* **Prompt**
After locating the line that contains "[554,185,666,201] 3/24/2021 ->", quote it and all lines after it through the end of the entries, and nothing more. Pictures stay out.

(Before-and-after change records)

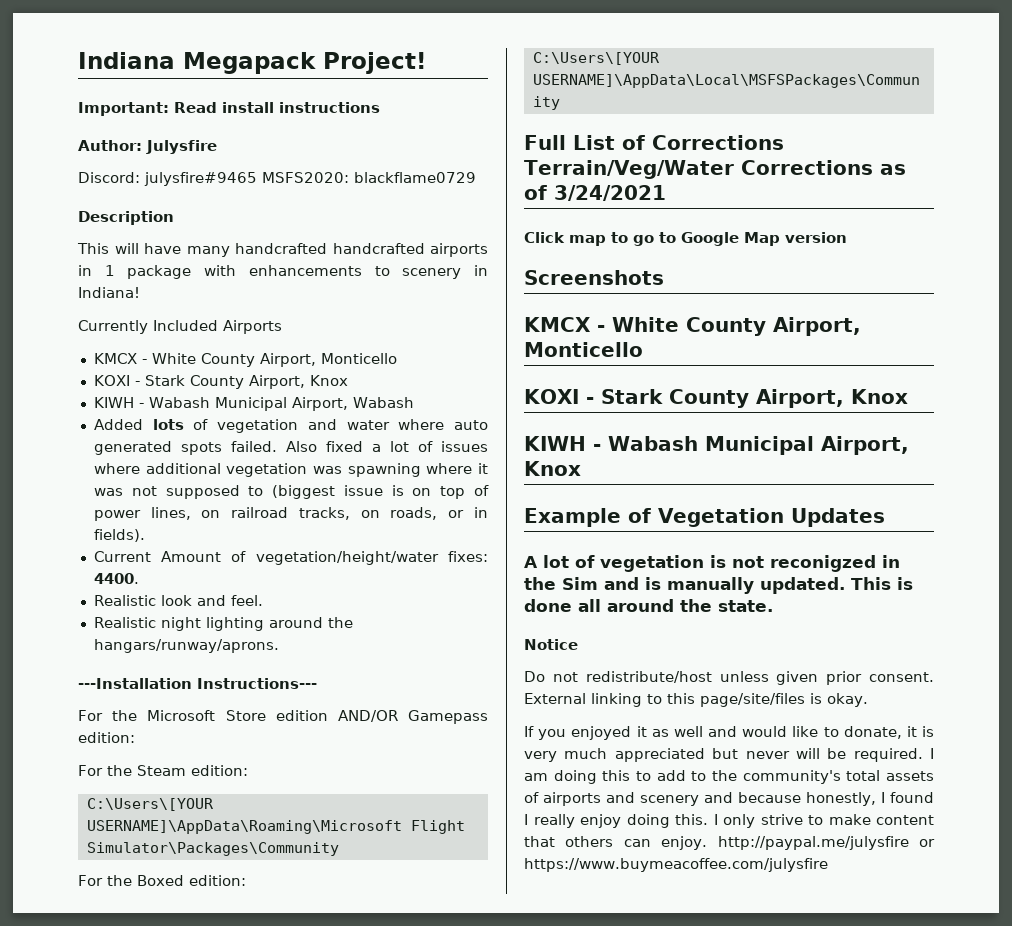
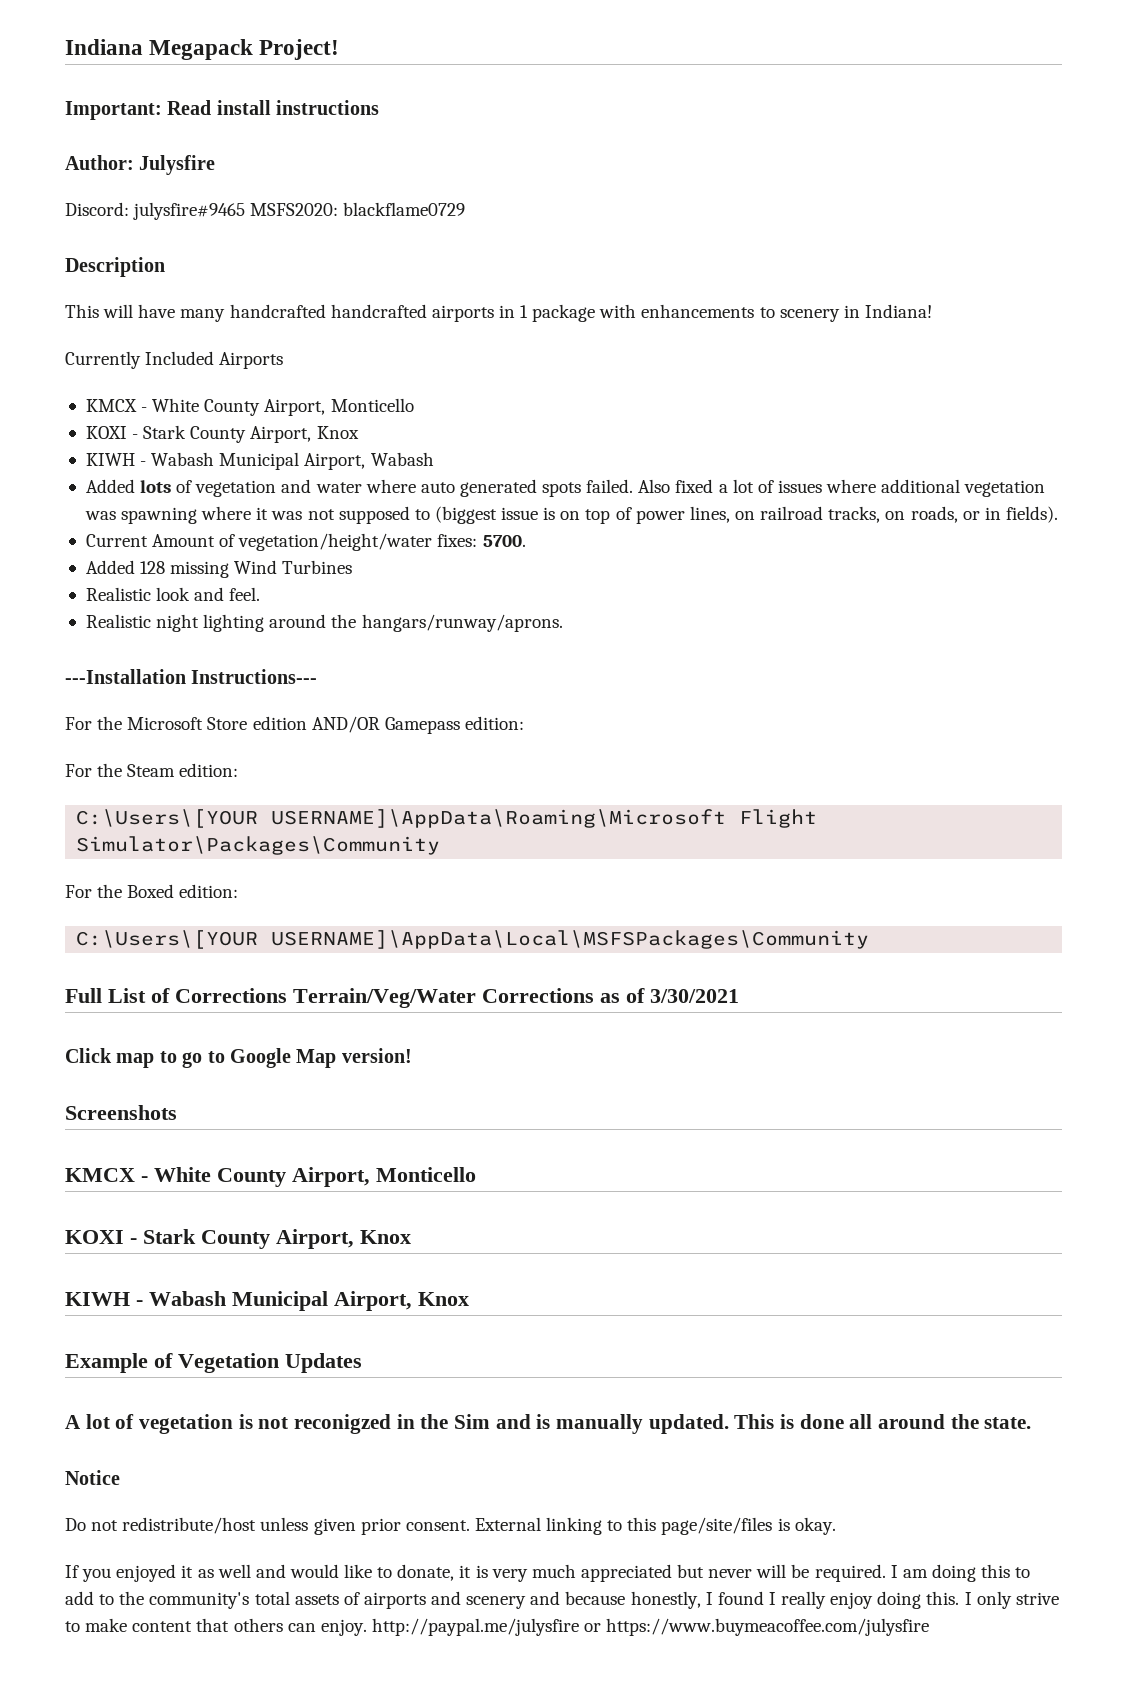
[93,573,139,584] 4400. -> [482,535,526,547] [85,560,353,578] 5700. // Added 128 missing Wind Turbines
[554,185,666,201] 3/24/2021 -> [650,989,739,1003] 3/30/2021
[785,232,847,243] version -> [341,1048,412,1063] version!

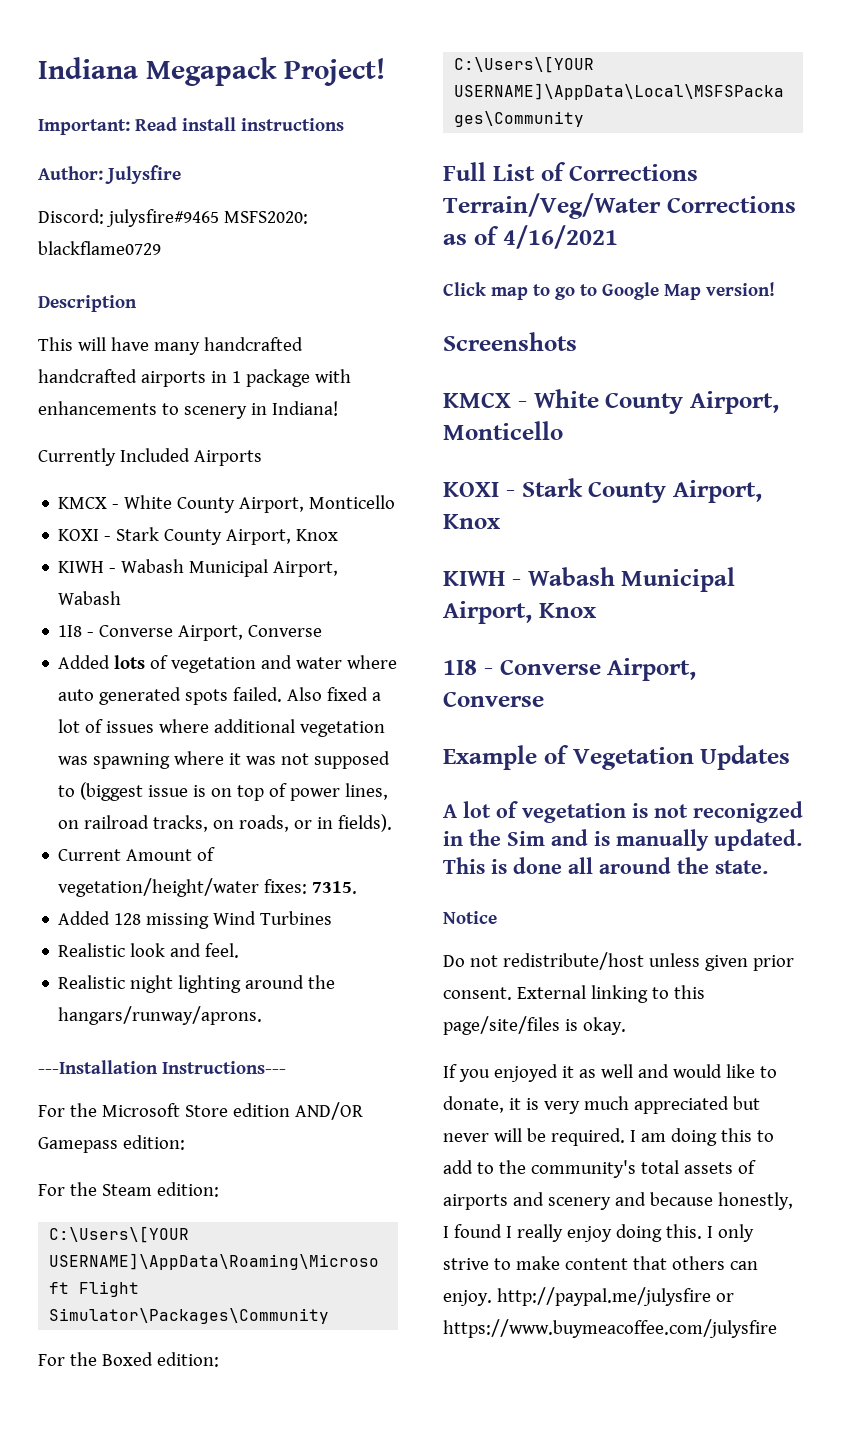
(434, 459) none -> [58,625,323,641] // 1I8 - Converse Airport, Converse
[482,535,526,547] 5700. -> [312,881,358,894] 7315.
[650,989,739,1003] 3/30/2021 -> [502,225,618,249] 4/16/2021
(469, 1299) none -> [443,658,697,681] [443,691,544,707] // 1I8 - Converse Airport, Converse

* **Worked solution**
[554,185,666,201] 3/24/2021 -> [650,989,739,1003] 3/30/2021
[785,232,847,243] version -> [341,1048,412,1063] version!

(434, 459) none -> [58,625,323,641] // 1I8 - Converse Airport, Converse
[482,535,526,547] 5700. -> [312,881,358,894] 7315.
[650,989,739,1003] 3/30/2021 -> [502,225,618,249] 4/16/2021
(469, 1299) none -> [443,658,697,681] [443,691,544,707] // 1I8 - Converse Airport, Converse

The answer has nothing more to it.